Al llegar nos cruzamos con muchos que habían ya dado su homenaje, pero éramos también muchos los que nos acercábamos. Así fue todo el día, un constante ir y venir de familias, de ancianos y principalmente de jóvenes que, más allá de alguna lágrima, buscábamos dar un saludo de una manera especial, demostrando la gran admiración por alguien que se mostró, desde el inicio, como una persona más, dejando de lado algunos protocolos.

Después de pasar las columnas de Bernini (las que cierran en círculo la plaza) nuestras miradas subieron, imitando a otras miles de miradas, en dirección a la ventana que él habia hecho suya. Y estuvimos con la mirada fijas por minutos, sin decir una palabra, como esperando una aparición milagrosa, un gesto de todos los que desde hace unos días se acercan a San Pedro. Esa ventana, que hasta ayer significaba una esperanza, hoy era un símbolo.

San Pedro tenía banderas de todos los colores, personas de todas las razas, y de distintas religiones. Las banderas sirvieron para unir y empezar alguna oración (casi siempre un rosario), y así, caminando, encontramos grupos que pregaban en decenas de lenguas diferentes, personas no creyentes o no católicas que también participaban, altares improvisados, velas encendidas, flores. Padres que explicaban a sus pequeños hijos que Juan Pablo II no estaba más.

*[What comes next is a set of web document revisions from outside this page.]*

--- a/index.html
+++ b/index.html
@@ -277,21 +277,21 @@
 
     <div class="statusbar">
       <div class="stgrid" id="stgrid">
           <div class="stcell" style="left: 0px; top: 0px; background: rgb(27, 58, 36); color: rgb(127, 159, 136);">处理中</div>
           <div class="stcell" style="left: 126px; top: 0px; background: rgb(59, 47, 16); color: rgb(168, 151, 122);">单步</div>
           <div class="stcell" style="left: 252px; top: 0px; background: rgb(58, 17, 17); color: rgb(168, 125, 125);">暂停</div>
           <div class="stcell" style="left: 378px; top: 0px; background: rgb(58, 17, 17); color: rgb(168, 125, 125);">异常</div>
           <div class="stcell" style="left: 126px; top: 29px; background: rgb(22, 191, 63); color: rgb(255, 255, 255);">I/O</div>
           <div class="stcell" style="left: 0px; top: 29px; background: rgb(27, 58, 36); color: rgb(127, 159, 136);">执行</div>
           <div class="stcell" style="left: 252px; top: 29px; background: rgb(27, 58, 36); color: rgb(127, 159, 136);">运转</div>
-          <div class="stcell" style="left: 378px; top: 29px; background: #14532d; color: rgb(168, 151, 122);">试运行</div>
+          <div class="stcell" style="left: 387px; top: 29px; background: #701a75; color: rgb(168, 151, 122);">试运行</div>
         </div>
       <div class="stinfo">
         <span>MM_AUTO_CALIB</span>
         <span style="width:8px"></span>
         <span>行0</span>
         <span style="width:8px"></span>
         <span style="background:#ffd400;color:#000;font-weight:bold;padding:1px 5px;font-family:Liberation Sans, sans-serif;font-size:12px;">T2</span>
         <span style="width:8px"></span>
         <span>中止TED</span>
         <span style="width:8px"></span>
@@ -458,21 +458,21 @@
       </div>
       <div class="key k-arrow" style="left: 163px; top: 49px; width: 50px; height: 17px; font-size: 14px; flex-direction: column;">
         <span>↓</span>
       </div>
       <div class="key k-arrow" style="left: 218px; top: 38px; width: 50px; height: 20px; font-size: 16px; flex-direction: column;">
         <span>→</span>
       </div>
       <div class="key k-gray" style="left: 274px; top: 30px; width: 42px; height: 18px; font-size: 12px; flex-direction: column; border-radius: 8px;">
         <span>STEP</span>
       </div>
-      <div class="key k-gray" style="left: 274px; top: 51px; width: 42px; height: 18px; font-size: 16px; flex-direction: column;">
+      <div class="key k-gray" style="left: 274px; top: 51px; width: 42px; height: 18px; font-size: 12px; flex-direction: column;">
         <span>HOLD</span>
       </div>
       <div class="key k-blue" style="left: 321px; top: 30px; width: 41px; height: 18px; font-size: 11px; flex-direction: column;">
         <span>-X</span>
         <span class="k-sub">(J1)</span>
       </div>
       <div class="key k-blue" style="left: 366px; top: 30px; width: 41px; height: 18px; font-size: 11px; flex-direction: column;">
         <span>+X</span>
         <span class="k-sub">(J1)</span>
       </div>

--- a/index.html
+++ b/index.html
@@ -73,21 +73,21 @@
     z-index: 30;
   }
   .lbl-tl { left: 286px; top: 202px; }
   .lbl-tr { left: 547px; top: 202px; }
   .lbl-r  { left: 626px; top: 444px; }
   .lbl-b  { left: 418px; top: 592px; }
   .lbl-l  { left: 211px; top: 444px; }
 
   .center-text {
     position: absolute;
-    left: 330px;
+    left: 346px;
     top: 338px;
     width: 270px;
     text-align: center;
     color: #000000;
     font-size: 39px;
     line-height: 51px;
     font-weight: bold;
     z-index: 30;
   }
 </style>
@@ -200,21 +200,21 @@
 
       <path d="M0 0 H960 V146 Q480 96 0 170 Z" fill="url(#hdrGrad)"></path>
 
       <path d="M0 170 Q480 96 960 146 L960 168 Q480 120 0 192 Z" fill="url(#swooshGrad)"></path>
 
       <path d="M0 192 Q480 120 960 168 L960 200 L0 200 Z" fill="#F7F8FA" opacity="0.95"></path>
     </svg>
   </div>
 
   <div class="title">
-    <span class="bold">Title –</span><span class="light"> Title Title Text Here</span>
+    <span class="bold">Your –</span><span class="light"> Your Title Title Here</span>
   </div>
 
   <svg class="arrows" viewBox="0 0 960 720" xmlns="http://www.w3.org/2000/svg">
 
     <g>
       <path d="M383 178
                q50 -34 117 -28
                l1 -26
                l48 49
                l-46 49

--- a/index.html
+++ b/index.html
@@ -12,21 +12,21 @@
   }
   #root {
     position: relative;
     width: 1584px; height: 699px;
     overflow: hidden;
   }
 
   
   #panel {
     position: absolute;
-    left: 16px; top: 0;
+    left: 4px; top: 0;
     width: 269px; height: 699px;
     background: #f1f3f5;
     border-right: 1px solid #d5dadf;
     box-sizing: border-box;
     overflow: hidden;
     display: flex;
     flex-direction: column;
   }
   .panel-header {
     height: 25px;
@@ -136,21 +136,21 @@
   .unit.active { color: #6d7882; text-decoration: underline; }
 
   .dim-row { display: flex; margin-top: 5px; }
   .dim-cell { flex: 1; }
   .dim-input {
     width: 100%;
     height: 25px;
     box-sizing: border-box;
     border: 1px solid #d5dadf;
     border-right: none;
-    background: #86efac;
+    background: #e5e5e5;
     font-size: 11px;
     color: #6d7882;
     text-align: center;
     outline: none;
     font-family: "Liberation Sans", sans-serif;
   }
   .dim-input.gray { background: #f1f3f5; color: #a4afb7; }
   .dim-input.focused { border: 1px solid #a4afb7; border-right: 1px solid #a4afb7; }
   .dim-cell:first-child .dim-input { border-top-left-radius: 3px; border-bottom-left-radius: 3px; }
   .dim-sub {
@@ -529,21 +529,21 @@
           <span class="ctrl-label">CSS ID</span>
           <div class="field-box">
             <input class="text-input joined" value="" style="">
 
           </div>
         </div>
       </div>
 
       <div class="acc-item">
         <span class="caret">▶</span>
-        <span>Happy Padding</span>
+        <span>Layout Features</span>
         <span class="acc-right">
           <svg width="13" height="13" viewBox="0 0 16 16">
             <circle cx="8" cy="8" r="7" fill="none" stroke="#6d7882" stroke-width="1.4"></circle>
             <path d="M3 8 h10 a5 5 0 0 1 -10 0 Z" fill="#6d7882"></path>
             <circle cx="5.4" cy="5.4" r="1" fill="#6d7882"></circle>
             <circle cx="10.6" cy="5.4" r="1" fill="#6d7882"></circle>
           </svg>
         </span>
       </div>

Los más jóvenes se adueñaron del protagonismo de la despedida, con guitarras, cantos, cadenas humanas con la fuerza de seguir con el mensaje que dejó.

Entre las charlas improvisadas, muchos coincidimos en lo mismo: esto no era un adiós normal, sino una fiesta "especial", de reconocimiento y de amor.


Un adiós conmovedor, el adiós que Juan Pablo II hubiera soñado.